Hitchcock

hitchcock

To be positive first : It’s a pleasure to watch Anthony Hopkins, Helen Mirren, Scarlett Johansson and most other good actors dedicate their efforts in recreating the production – and the difficulties involved – of one of his masterpieces. Difficult for me to say how people without a special interest in Hitchcock see this film. But if you’ve read Truffaut’s long dialogue with him (« Hitchcock/Truffaut »), and the very good book this film is based on (Steven Rebello’s « Making of Psycho »), if you also know Patrick McGiligan’s extended biography (« A life in darkness and light »), and if you’ve seen many videoclips and interviews on youtube with himself, actors, writers, crewmembers on working with him…. then you notice that the pleasure in seeing « Hitchcock » comes from approving (or not) scene by scene, if this and that is correct, true, only probable, well caught, etc etc. But this pleasure – and this is the negative part – does not come from « Hitchcock » being a good movie.

The biggest downer is the script. Hitchcock was intrigued by Ed Gain, but having him phantasize dialogues with the serial killer – in order to make him more accessible – are lame, unnecessary and slow down the movie. The « post-mortem » appreciation of his wife’s influence is understandable and deserved, but is – to this extent – simply not very interesting and appears very much put on to create a jealousy-drama. Both these strings are also filmed with much « on the nose » psychology, as he himself might have put it.
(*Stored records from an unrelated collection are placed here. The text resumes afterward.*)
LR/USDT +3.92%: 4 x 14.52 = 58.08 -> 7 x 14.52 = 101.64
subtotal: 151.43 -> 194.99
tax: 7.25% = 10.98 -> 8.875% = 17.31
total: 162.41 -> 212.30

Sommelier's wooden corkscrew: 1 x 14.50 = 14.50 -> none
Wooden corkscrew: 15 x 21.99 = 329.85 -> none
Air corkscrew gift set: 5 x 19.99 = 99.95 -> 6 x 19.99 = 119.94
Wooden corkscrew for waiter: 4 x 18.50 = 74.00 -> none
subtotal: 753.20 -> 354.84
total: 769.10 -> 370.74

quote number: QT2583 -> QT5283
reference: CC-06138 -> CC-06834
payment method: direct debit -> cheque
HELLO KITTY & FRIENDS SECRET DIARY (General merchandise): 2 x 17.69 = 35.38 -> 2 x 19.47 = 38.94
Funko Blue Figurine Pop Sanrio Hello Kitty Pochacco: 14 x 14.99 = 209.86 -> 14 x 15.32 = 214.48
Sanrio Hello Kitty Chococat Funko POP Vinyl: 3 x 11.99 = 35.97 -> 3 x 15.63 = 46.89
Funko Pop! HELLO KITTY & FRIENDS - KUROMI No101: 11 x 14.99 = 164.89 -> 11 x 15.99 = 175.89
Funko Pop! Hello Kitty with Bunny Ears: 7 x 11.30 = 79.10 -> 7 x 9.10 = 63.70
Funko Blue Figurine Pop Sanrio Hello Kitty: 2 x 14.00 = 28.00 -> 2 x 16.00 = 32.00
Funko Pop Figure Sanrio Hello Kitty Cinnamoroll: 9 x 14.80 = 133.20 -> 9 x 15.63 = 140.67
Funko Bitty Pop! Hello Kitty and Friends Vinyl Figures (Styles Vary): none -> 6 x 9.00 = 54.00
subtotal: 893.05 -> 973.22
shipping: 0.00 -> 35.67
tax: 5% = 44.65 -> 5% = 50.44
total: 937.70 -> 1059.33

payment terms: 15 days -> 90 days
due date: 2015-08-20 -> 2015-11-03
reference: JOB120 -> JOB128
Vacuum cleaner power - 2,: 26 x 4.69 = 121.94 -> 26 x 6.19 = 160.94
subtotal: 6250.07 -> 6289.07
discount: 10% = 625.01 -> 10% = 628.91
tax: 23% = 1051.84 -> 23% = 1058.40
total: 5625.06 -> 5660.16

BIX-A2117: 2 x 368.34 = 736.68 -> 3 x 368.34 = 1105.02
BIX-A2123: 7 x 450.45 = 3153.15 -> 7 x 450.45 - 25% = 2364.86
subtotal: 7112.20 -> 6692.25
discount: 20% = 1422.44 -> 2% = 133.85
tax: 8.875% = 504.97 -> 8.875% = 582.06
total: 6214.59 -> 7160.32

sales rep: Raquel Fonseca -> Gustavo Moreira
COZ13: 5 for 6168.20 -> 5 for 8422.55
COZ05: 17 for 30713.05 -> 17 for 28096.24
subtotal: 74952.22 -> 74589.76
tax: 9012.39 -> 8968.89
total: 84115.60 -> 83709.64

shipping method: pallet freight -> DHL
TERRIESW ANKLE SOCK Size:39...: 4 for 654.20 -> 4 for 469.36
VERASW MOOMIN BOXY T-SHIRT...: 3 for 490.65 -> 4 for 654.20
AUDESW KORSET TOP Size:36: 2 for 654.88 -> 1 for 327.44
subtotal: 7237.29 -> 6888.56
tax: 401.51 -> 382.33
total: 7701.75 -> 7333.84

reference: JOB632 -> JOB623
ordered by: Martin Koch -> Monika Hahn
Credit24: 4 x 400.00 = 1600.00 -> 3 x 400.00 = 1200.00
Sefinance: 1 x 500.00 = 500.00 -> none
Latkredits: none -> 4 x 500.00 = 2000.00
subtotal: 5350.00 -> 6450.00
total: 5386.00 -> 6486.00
It’s a shame, because those parts waste about half the movietime.

As for the performances : Hopkins is good, but – apparently – prepared much for the role by watching Hitchcock’s TV show introduction bit parts. To me, it made him succumb to the persona Hitchcock created of himself over the years, which is entertaining and funny, but only a mask to trademark himself – and certainly not the human being behind I was hoping to see. In fact, the gap – or in his term: the suspense ! – between this persona and the true human being would have made an excellent approach. But the film doesn’t take that route. Worse even, it adds some scenes that are simply wrong, based on rumour only or seem very unlikely (Hitchcock acting out mother’s part in the shower scene, facing Janet Leigh naked ? Hitchcock spying through office peakholes at Very Miles ? Hitchcock shouting at the set ?) The other actors are partly very believable : James D’Arcy has only a few moments, but very much brings up Anthony Perkins’ aura, Scarlett Johansson looks and acts as proper as I belive and read Janet Leigh might have been, Jessica Biel is just as angry and attitudy as, according to sources, she was about being put behind in a minor role after having disappointed the director.

Summing up, it’s too bad « Hitchcock » doesn’t focus on what is exiting enough – the production of Psycho, the art of and the difficulty to get a vision on screen, even if you’re already an established filmmaker. It’s the subversive quality of his character and his movies that make him and his work so intriguing. This movie could have been more daring, more raw, more sophisticated, more subtle. But hey, « it’s only a bloody movie ».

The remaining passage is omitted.